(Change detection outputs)
= Beginning of Section =

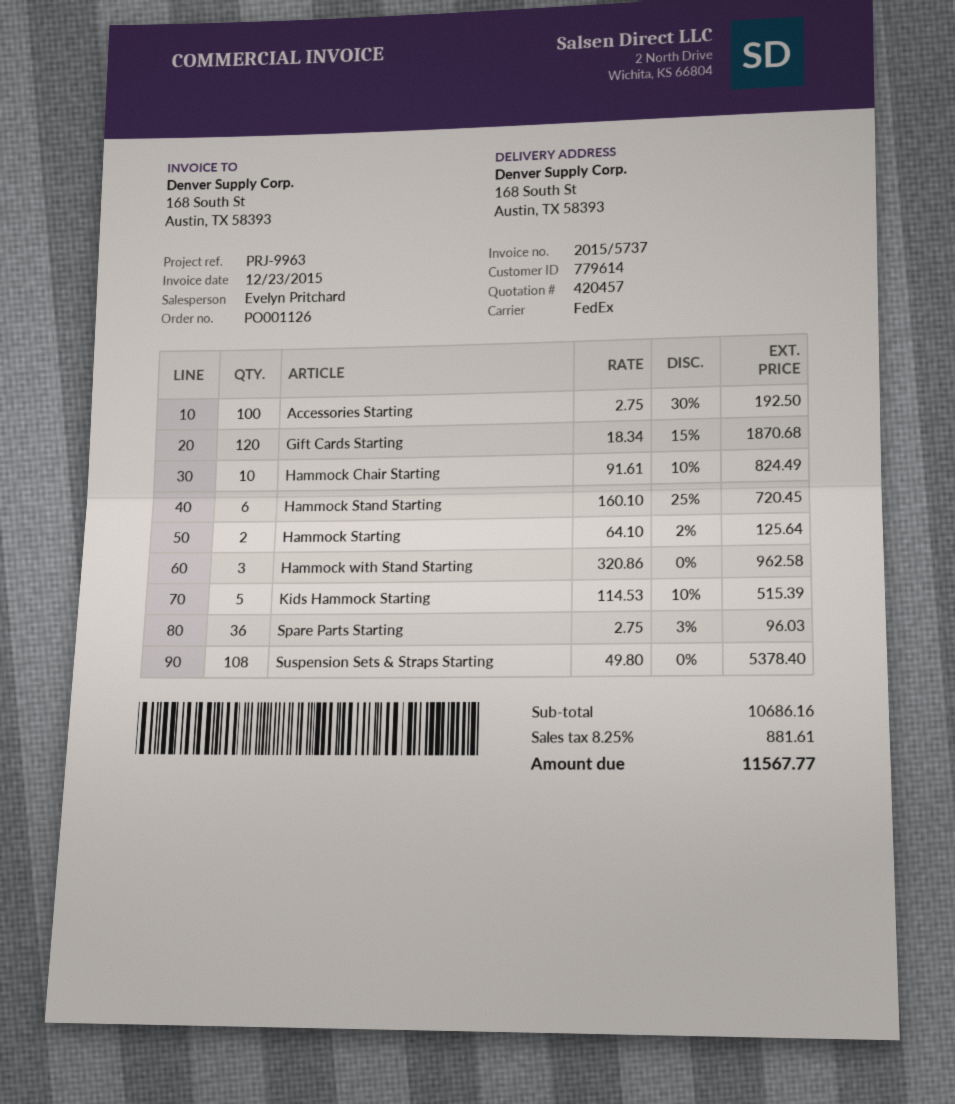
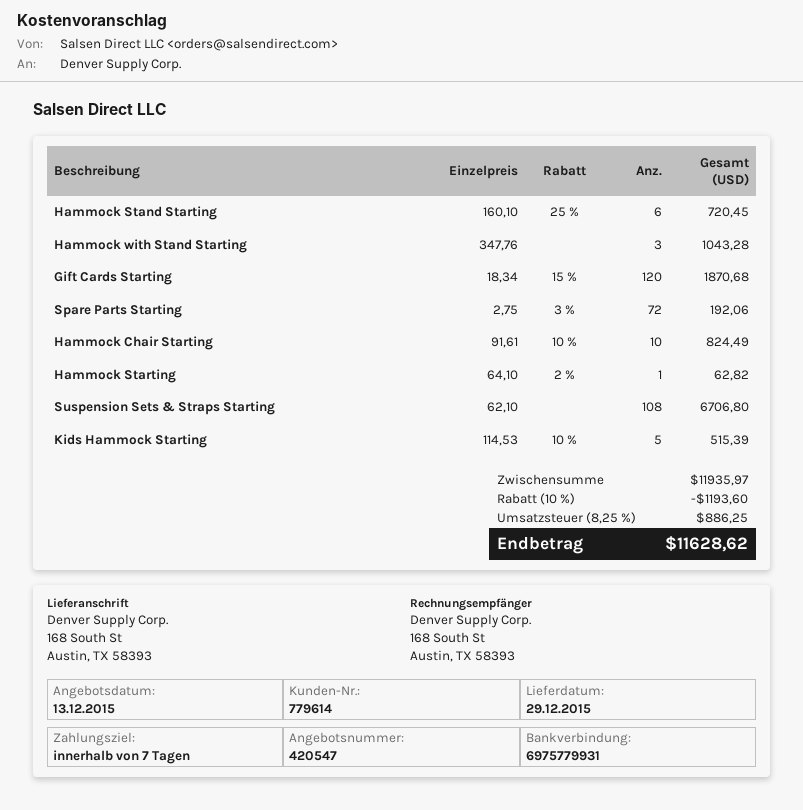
quote number: 420457 -> 420547
Accessories Starting: 100 x 2.75 - 30% = 192.50 -> none
Hammock Starting: 2 x 64.10 - 2% = 125.64 -> 1 x 64.10 - 2% = 62.82
Hammock with Stand Starting: 3 x 320.86 = 962.58 -> 3 x 347.76 = 1043.28
Spare Parts Starting: 36 x 2.75 - 3% = 96.03 -> 72 x 2.75 - 3% = 192.06
Suspension Sets & Straps Starting: 108 x 49.80 = 5378.40 -> 108 x 62.10 = 6706.80
subtotal: 10686.16 -> 11935.97
discount: none -> 10% = 1193.60
tax: 8.25% = 881.61 -> 8.25% = 886.25
total: 11567.77 -> 11628.62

= End of Section =

* What is being asked:
Which of the lines above include the word "Hammock"? List those lines.

* Written answer:
Hammock Starting: 2 x 64.10 - 2% = 125.64 -> 1 x 64.10 - 2% = 62.82
Hammock with Stand Starting: 3 x 320.86 = 962.58 -> 3 x 347.76 = 1043.28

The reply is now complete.